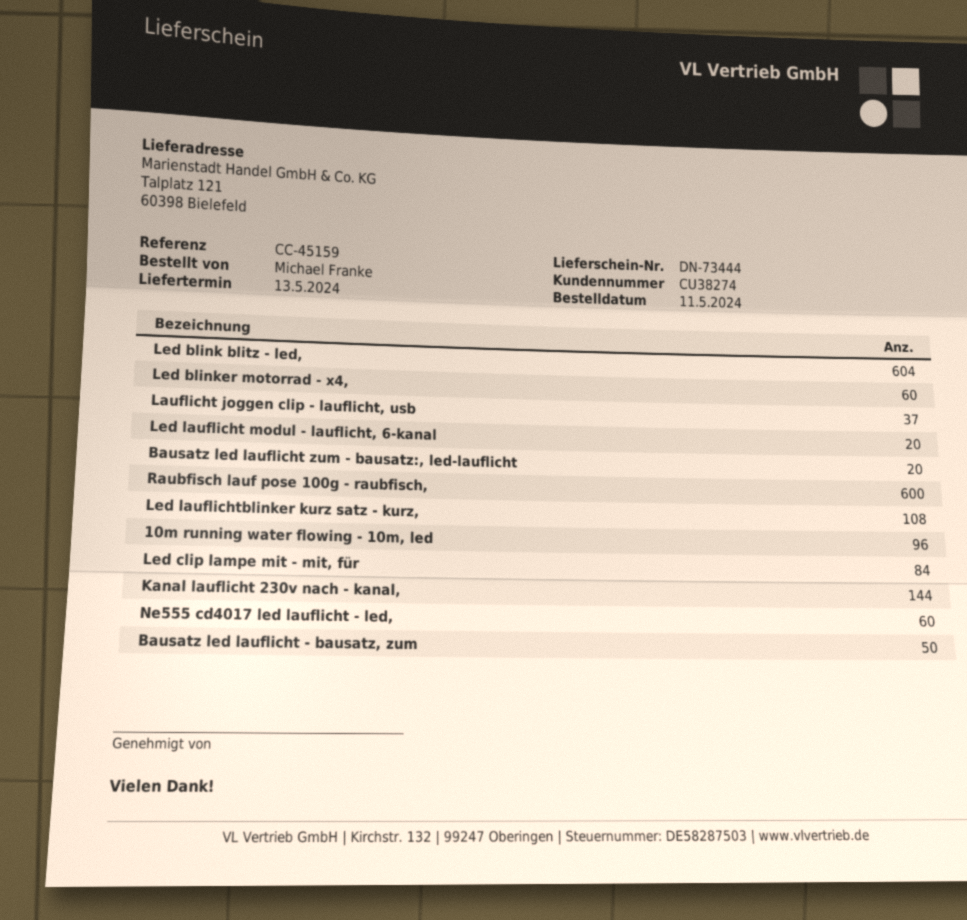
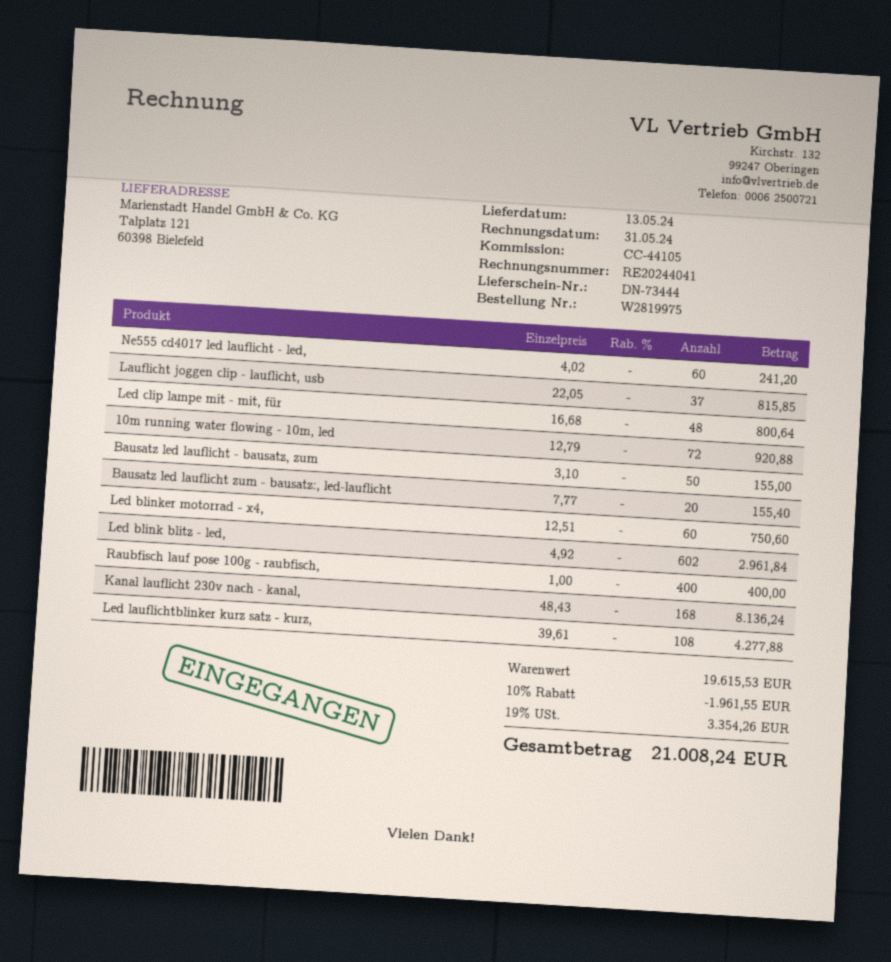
reference: CC-45159 -> CC-44105
Led blink blitz - led,: 604 -> 602
Led lauflicht modul - lauflicht, 6-kanal: 20 -> none
Raubfisch lauf pose 100g - raubfisch,: 600 -> 400
10m running water flowing - 10m, led: 96 -> 72
Led clip lampe mit - mit, für: 84 -> 48
Kanal lauflicht 230v nach - kanal,: 144 -> 168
-.-.-
What you need to do -
Could you give the material above again, exactly and without its pictures?

Your response -
reference: CC-45159 -> CC-44105
Led blink blitz - led,: 604 -> 602
Led lauflicht modul - lauflicht, 6-kanal: 20 -> none
Raubfisch lauf pose 100g - raubfisch,: 600 -> 400
10m running water flowing - 10m, led: 96 -> 72
Led clip lampe mit - mit, für: 84 -> 48
Kanal lauflicht 230v nach - kanal,: 144 -> 168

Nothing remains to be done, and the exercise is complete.